Copy out the data below. Leave nothing out and alter nothing.
::::
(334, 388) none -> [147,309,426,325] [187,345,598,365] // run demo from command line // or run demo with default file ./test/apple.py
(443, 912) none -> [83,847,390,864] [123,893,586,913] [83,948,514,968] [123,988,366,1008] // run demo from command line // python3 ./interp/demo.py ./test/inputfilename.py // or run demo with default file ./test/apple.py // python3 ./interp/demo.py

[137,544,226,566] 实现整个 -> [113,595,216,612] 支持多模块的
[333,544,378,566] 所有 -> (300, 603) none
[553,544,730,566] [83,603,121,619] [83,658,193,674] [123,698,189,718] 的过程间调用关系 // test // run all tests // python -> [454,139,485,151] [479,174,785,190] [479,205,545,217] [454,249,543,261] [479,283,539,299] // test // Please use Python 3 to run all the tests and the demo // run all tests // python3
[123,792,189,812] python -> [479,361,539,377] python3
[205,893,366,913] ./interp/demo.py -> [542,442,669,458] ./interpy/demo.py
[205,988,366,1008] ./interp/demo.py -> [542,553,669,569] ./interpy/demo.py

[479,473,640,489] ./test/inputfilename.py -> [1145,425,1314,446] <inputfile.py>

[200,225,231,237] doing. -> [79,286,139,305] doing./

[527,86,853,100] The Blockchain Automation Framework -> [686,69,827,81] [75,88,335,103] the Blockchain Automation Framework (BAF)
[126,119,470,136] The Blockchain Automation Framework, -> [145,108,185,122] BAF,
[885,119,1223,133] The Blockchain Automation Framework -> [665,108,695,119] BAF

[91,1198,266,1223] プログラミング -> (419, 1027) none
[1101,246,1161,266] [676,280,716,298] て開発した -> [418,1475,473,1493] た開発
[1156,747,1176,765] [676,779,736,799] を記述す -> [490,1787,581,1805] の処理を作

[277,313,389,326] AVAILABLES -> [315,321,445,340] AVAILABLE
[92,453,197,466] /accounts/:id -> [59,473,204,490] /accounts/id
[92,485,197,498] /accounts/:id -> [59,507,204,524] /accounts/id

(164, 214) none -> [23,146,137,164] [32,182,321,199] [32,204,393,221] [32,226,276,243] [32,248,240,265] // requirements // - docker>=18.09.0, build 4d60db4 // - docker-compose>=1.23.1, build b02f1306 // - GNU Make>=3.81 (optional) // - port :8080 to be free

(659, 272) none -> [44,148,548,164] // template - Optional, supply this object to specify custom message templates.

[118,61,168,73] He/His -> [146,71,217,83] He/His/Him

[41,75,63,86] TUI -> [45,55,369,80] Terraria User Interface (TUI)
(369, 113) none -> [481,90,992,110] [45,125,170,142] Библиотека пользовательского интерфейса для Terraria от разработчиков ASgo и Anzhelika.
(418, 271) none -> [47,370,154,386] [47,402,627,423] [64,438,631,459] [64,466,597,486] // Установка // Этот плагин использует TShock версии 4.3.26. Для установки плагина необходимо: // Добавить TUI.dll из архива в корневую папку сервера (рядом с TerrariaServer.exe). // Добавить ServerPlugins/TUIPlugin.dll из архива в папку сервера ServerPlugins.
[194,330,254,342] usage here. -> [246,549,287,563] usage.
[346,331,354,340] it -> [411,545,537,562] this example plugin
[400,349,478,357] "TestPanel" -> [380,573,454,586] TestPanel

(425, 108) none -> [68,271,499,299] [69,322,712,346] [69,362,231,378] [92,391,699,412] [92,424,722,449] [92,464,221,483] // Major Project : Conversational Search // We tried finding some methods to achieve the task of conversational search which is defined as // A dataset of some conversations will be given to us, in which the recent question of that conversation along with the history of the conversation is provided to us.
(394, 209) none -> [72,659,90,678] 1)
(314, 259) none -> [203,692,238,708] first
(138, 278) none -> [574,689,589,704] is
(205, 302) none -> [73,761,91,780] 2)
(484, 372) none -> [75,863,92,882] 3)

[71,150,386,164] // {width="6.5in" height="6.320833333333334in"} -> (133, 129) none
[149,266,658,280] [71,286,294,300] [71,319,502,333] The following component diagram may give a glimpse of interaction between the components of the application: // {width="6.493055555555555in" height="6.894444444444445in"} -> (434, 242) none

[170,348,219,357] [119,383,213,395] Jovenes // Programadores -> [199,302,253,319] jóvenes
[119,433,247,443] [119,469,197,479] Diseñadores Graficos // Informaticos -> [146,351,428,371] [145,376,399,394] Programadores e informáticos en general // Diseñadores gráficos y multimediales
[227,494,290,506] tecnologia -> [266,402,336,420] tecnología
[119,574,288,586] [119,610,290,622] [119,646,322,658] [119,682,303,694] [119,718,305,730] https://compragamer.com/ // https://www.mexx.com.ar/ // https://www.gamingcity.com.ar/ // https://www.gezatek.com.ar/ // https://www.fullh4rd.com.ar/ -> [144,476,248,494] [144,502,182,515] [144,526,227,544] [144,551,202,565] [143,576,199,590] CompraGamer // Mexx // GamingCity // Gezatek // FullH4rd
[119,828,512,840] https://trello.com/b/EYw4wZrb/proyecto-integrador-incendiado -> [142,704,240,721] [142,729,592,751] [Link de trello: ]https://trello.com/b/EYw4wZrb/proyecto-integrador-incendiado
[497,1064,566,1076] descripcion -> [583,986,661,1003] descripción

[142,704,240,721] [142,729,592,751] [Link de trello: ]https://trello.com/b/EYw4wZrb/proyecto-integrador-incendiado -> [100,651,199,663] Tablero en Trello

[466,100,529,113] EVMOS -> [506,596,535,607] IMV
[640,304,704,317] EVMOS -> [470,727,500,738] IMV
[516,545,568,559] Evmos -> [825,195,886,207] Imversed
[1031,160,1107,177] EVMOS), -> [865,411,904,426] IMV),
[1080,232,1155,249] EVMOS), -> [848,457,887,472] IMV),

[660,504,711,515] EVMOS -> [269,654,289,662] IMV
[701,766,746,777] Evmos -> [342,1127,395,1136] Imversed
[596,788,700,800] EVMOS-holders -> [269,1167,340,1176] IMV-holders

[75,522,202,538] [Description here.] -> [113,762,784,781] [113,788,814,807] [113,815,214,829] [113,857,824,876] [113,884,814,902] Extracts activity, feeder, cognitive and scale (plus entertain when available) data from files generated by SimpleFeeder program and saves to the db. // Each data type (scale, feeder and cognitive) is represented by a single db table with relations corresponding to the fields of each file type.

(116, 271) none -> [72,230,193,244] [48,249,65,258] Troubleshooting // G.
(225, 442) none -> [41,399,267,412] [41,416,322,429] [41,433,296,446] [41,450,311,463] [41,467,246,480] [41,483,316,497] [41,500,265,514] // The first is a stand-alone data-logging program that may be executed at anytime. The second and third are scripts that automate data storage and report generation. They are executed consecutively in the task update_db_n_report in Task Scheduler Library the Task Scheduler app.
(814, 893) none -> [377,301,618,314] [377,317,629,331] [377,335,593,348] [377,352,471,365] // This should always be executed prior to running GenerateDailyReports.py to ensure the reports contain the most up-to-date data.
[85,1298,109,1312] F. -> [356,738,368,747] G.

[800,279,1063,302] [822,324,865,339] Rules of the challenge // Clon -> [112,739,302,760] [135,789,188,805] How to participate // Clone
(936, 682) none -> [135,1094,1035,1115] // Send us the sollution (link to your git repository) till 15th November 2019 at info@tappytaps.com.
::::
▸ **Reply to the exercise**:
(334, 388) none -> [147,309,426,325] [187,345,598,365] // run demo from command line // or run demo with default file ./test/apple.py
(443, 912) none -> [83,847,390,864] [123,893,586,913] [83,948,514,968] [123,988,366,1008] // run demo from command line // python3 ./interp/demo.py ./test/inputfilename.py // or run demo with default file ./test/apple.py // python3 ./interp/demo.py

[137,544,226,566] 实现整个 -> [113,595,216,612] 支持多模块的
[333,544,378,566] 所有 -> (300, 603) none
[553,544,730,566] [83,603,121,619] [83,658,193,674] [123,698,189,718] 的过程间调用关系 // test // run all tests // python -> [454,139,485,151] [479,174,785,190] [479,205,545,217] [454,249,543,261] [479,283,539,299] // test // Please use Python 3 to run all the tests and the demo // run all tests // python3
[123,792,189,812] python -> [479,361,539,377] python3
[205,893,366,913] ./interp/demo.py -> [542,442,669,458] ./interpy/demo.py
[205,988,366,1008] ./interp/demo.py -> [542,553,669,569] ./interpy/demo.py

[479,473,640,489] ./test/inputfilename.py -> [1145,425,1314,446] <inputfile.py>

[200,225,231,237] doing. -> [79,286,139,305] doing./

[527,86,853,100] The Blockchain Automation Framework -> [686,69,827,81] [75,88,335,103] the Blockchain Automation Framework (BAF)
[126,119,470,136] The Blockchain Automation Framework, -> [145,108,185,122] BAF,
[885,119,1223,133] The Blockchain Automation Framework -> [665,108,695,119] BAF

[91,1198,266,1223] プログラミング -> (419, 1027) none
[1101,246,1161,266] [676,280,716,298] て開発した -> [418,1475,473,1493] た開発
[1156,747,1176,765] [676,779,736,799] を記述す -> [490,1787,581,1805] の処理を作

[277,313,389,326] AVAILABLES -> [315,321,445,340] AVAILABLE
[92,453,197,466] /accounts/:id -> [59,473,204,490] /accounts/id
[92,485,197,498] /accounts/:id -> [59,507,204,524] /accounts/id

(164, 214) none -> [23,146,137,164] [32,182,321,199] [32,204,393,221] [32,226,276,243] [32,248,240,265] // requirements // - docker>=18.09.0, build 4d60db4 // - docker-compose>=1.23.1, build b02f1306 // - GNU Make>=3.81 (optional) // - port :8080 to be free

(659, 272) none -> [44,148,548,164] // template - Optional, supply this object to specify custom message templates.

[118,61,168,73] He/His -> [146,71,217,83] He/His/Him

[41,75,63,86] TUI -> [45,55,369,80] Terraria User Interface (TUI)
(369, 113) none -> [481,90,992,110] [45,125,170,142] Библиотека пользовательского интерфейса для Terraria от разработчиков ASgo и Anzhelika.
(418, 271) none -> [47,370,154,386] [47,402,627,423] [64,438,631,459] [64,466,597,486] // Установка // Этот плагин использует TShock версии 4.3.26. Для установки плагина необходимо: // Добавить TUI.dll из архива в корневую папку сервера (рядом с TerrariaServer.exe). // Добавить ServerPlugins/TUIPlugin.dll из архива в папку сервера ServerPlugins.
[194,330,254,342] usage here. -> [246,549,287,563] usage.
[346,331,354,340] it -> [411,545,537,562] this example plugin
[400,349,478,357] "TestPanel" -> [380,573,454,586] TestPanel

(425, 108) none -> [68,271,499,299] [69,322,712,346] [69,362,231,378] [92,391,699,412] [92,424,722,449] [92,464,221,483] // Major Project : Conversational Search // We tried finding some methods to achieve the task of conversational search which is defined as // A dataset of some conversations will be given to us, in which the recent question of that conversation along with the history of the conversation is provided to us.
(394, 209) none -> [72,659,90,678] 1)
(314, 259) none -> [203,692,238,708] first
(138, 278) none -> [574,689,589,704] is
(205, 302) none -> [73,761,91,780] 2)
(484, 372) none -> [75,863,92,882] 3)

[71,150,386,164] // {width="6.5in" height="6.320833333333334in"} -> (133, 129) none
[149,266,658,280] [71,286,294,300] [71,319,502,333] The following component diagram may give a glimpse of interaction between the components of the application: // {width="6.493055555555555in" height="6.894444444444445in"} -> (434, 242) none

[170,348,219,357] [119,383,213,395] Jovenes // Programadores -> [199,302,253,319] jóvenes
[119,433,247,443] [119,469,197,479] Diseñadores Graficos // Informaticos -> [146,351,428,371] [145,376,399,394] Programadores e informáticos en general // Diseñadores gráficos y multimediales
[227,494,290,506] tecnologia -> [266,402,336,420] tecnología
[119,574,288,586] [119,610,290,622] [119,646,322,658] [119,682,303,694] [119,718,305,730] https://compragamer.com/ // https://www.mexx.com.ar/ // https://www.gamingcity.com.ar/ // https://www.gezatek.com.ar/ // https://www.fullh4rd.com.ar/ -> [144,476,248,494] [144,502,182,515] [144,526,227,544] [144,551,202,565] [143,576,199,590] CompraGamer // Mexx // GamingCity // Gezatek // FullH4rd
[119,828,512,840] https://trello.com/b/EYw4wZrb/proyecto-integrador-incendiado -> [142,704,240,721] [142,729,592,751] [Link de trello: ]https://trello.com/b/EYw4wZrb/proyecto-integrador-incendiado
[497,1064,566,1076] descripcion -> [583,986,661,1003] descripción

[142,704,240,721] [142,729,592,751] [Link de trello: ]https://trello.com/b/EYw4wZrb/proyecto-integrador-incendiado -> [100,651,199,663] Tablero en Trello

[466,100,529,113] EVMOS -> [506,596,535,607] IMV
[640,304,704,317] EVMOS -> [470,727,500,738] IMV
[516,545,568,559] Evmos -> [825,195,886,207] Imversed
[1031,160,1107,177] EVMOS), -> [865,411,904,426] IMV),
[1080,232,1155,249] EVMOS), -> [848,457,887,472] IMV),

[660,504,711,515] EVMOS -> [269,654,289,662] IMV
[701,766,746,777] Evmos -> [342,1127,395,1136] Imversed
[596,788,700,800] EVMOS-holders -> [269,1167,340,1176] IMV-holders

[75,522,202,538] [Description here.] -> [113,762,784,781] [113,788,814,807] [113,815,214,829] [113,857,824,876] [113,884,814,902] Extracts activity, feeder, cognitive and scale (plus entertain when available) data from files generated by SimpleFeeder program and saves to the db. // Each data type (scale, feeder and cognitive) is represented by a single db table with relations corresponding to the fields of each file type.

(116, 271) none -> [72,230,193,244] [48,249,65,258] Troubleshooting // G.
(225, 442) none -> [41,399,267,412] [41,416,322,429] [41,433,296,446] [41,450,311,463] [41,467,246,480] [41,483,316,497] [41,500,265,514] // The first is a stand-alone data-logging program that may be executed at anytime. The second and third are scripts that automate data storage and report generation. They are executed consecutively in the task update_db_n_report in Task Scheduler Library the Task Scheduler app.
(814, 893) none -> [377,301,618,314] [377,317,629,331] [377,335,593,348] [377,352,471,365] // This should always be executed prior to running GenerateDailyReports.py to ensure the reports contain the most up-to-date data.
[85,1298,109,1312] F. -> [356,738,368,747] G.

[800,279,1063,302] [822,324,865,339] Rules of the challenge // Clon -> [112,739,302,760] [135,789,188,805] How to participate // Clone
(936, 682) none -> [135,1094,1035,1115] // Send us the sollution (link to your git repository) till 15th November 2019 at info@tappytaps.com.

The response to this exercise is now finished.